As the Windows 8 release date is getting closer, more and more hardware manufacturers are getting worried that the Windows RT tablets (Windows 8 developed for ARM devices) won’t be ablet to compete against Apple’s iPad line-up, or against cheap tablets like Amazon’s Kindle Fire.

According to reports coming straight from Taiwan, most of the OEMs working to develop the first wave of Windows 8 RT tablets are having difficulties in reducing the final price of the device, to a level that would allow them to compete against the current ARM-based tablets. According to Digitimes, the main obstacle aren’t Microsoft’s strict hardware requirements, but the costs of the Windows RT licensing. Rumor has it that for each Windows RT tablet, Microsoft will receive about $90 or $100 from the OEMs.

Considering that the Amazon Kindle Fire is now available at a price of only $199, it’s easy to understand why the Windows 8 tablet makers are afraid that they won’t be able to create devices capable of competing against the biggest threat of the tablet market.

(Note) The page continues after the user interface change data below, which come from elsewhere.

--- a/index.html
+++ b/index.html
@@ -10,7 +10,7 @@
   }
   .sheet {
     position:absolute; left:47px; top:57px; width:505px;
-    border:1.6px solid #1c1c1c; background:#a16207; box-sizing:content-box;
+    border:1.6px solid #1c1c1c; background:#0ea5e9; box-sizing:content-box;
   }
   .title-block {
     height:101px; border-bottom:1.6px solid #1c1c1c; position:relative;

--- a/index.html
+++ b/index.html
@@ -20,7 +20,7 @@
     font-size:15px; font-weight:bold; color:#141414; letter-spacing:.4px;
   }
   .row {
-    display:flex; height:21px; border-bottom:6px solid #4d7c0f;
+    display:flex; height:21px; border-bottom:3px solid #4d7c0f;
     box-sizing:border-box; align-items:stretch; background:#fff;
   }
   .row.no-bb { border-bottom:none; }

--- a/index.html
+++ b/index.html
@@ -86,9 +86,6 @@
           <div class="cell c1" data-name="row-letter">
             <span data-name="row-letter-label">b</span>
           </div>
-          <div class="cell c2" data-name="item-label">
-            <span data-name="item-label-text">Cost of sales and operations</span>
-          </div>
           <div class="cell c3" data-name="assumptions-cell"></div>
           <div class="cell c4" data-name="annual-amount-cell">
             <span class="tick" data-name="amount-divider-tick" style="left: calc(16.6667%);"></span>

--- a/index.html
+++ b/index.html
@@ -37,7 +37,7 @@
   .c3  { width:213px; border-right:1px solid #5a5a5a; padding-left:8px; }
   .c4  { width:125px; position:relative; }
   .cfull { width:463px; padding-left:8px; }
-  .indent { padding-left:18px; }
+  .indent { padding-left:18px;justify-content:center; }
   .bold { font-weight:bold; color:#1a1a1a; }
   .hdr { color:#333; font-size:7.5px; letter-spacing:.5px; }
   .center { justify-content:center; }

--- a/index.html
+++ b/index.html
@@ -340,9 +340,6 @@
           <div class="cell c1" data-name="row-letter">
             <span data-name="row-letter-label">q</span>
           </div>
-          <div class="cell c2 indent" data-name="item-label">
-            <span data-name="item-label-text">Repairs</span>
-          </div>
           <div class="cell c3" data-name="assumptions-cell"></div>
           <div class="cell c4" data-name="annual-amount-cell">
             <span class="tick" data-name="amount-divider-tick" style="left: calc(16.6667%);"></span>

Microsoft is usually charges its OEM partners with about $50 to licence the PC version of Windows 8, or even $30 if the products are based on Windows 7. At this moment, the operating systems for tablets are either free (like Google’s Android platform) or they belong to the hardware manufactures and doesn’t require additional costs (Apple with their iOS tablets). Thus, any additional fees payed to licence the operating system, would seriously damage a tablet’s chance to succeed on a market full of manufacturers trying to lower the price of their devices as much as possible.

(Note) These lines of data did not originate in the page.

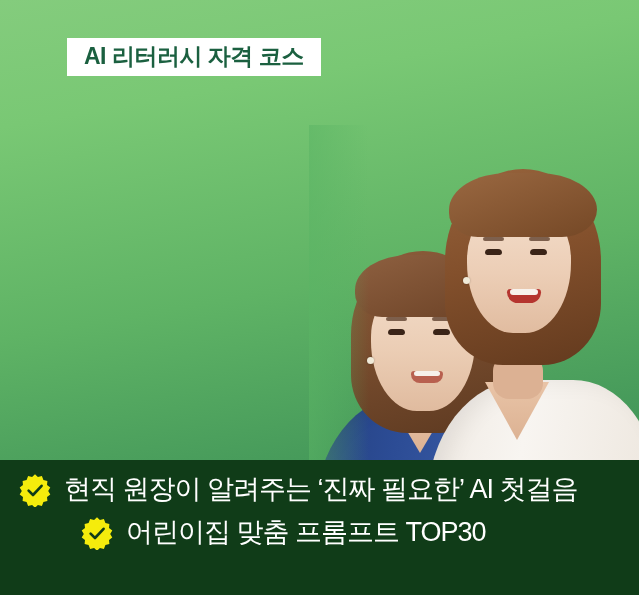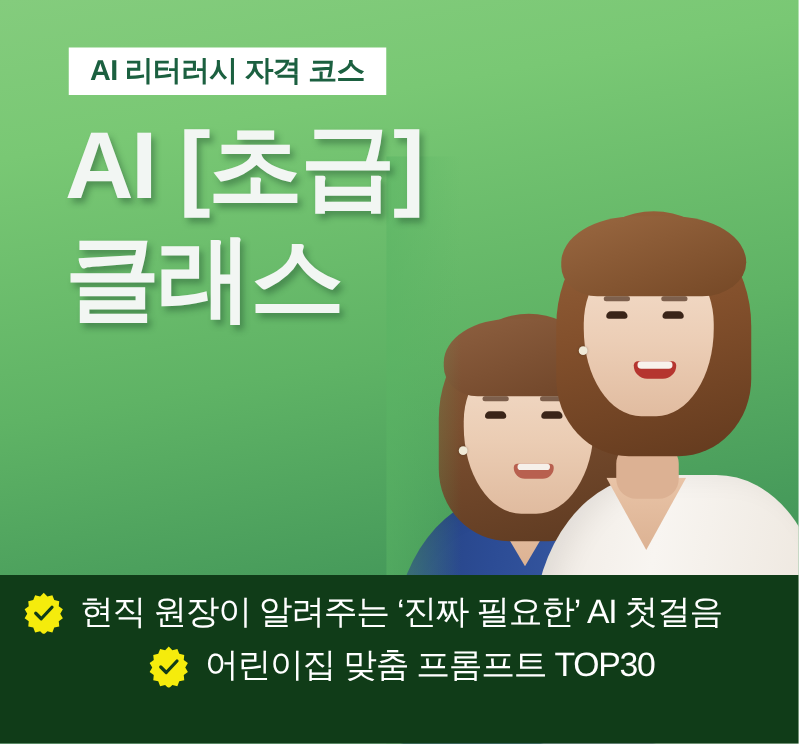--- a/index.html
+++ b/index.html
@@ -212,7 +212,7 @@
   
   .badge {
     position: absolute;
-    left: 55px; top: 38px;
+    left: 67px; top: 38px;
     background: #ffffff;
     padding: 5px 17px 7px 17px;
     z-index: 20;

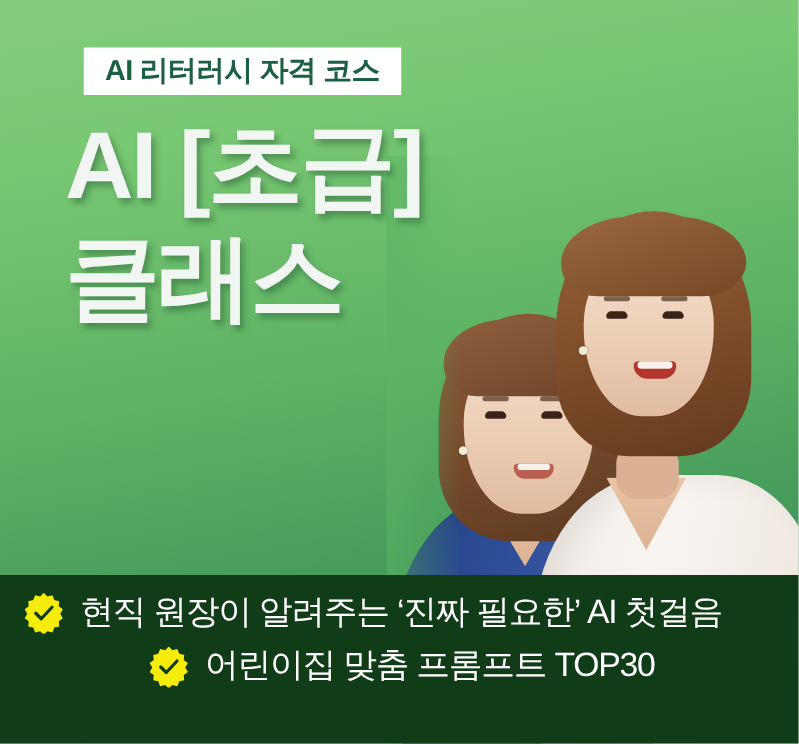--- a/index.html
+++ b/index.html
@@ -318,10 +318,6 @@
     <div class="badge-text">AI 리터러시 자격 코스</div>
   </div>
 
-  <div class="headline">
-    <div class="headline-line">AI [초급]</div>
-    <div class="headline-line">클래스</div>
-  </div>
 
   <div class="footer">
 

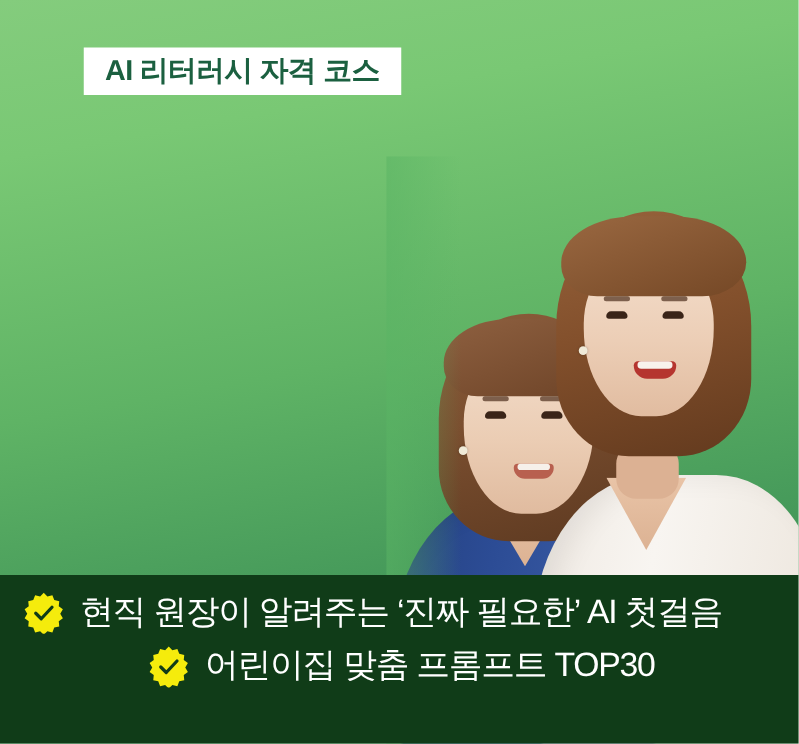--- a/index.html
+++ b/index.html
@@ -258,7 +258,7 @@
     margin-bottom: 8px;
   }
   .footer-row.row-1 { padding-left: 18px; }
-  .footer-row.row-2 { padding-left: 118px; }
+  .footer-row.row-2 { padding-left: 80px; }
   .footer-text {
     font-size: 27px;
     font-weight: normal;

After Amazon had a huge success with their $199 Kindle Fire and rumor has it that Google is also working on an Android-powered tablet, unofficially dubbed Nexus Tablet, which will be priced $150. In this situation, the Windows tablets will have to fight against Apple’s iPad, thus, unless they come with a really competitive price,

On the other hand, Microsoft hopes to take advantage from the users’ affinity to the Windows ecosystem, as they will try to persuade the customers to widely open their wallets and purchase a Windows RT-powered tablet.

Still we can’t forget that Windows RT is a lot different from Windows 8, developed for x86 machines. Windows RT is not compatible with any of the Windows PC applications and it will have some pretty annoying limitations. With some many flaws the Windows RT tablets might be easily eclipsed by the competition that will sell even cheaper tablets, or by Apple, rumored to have placed the launch of a new iOS tablet around Microsoft’s launching event.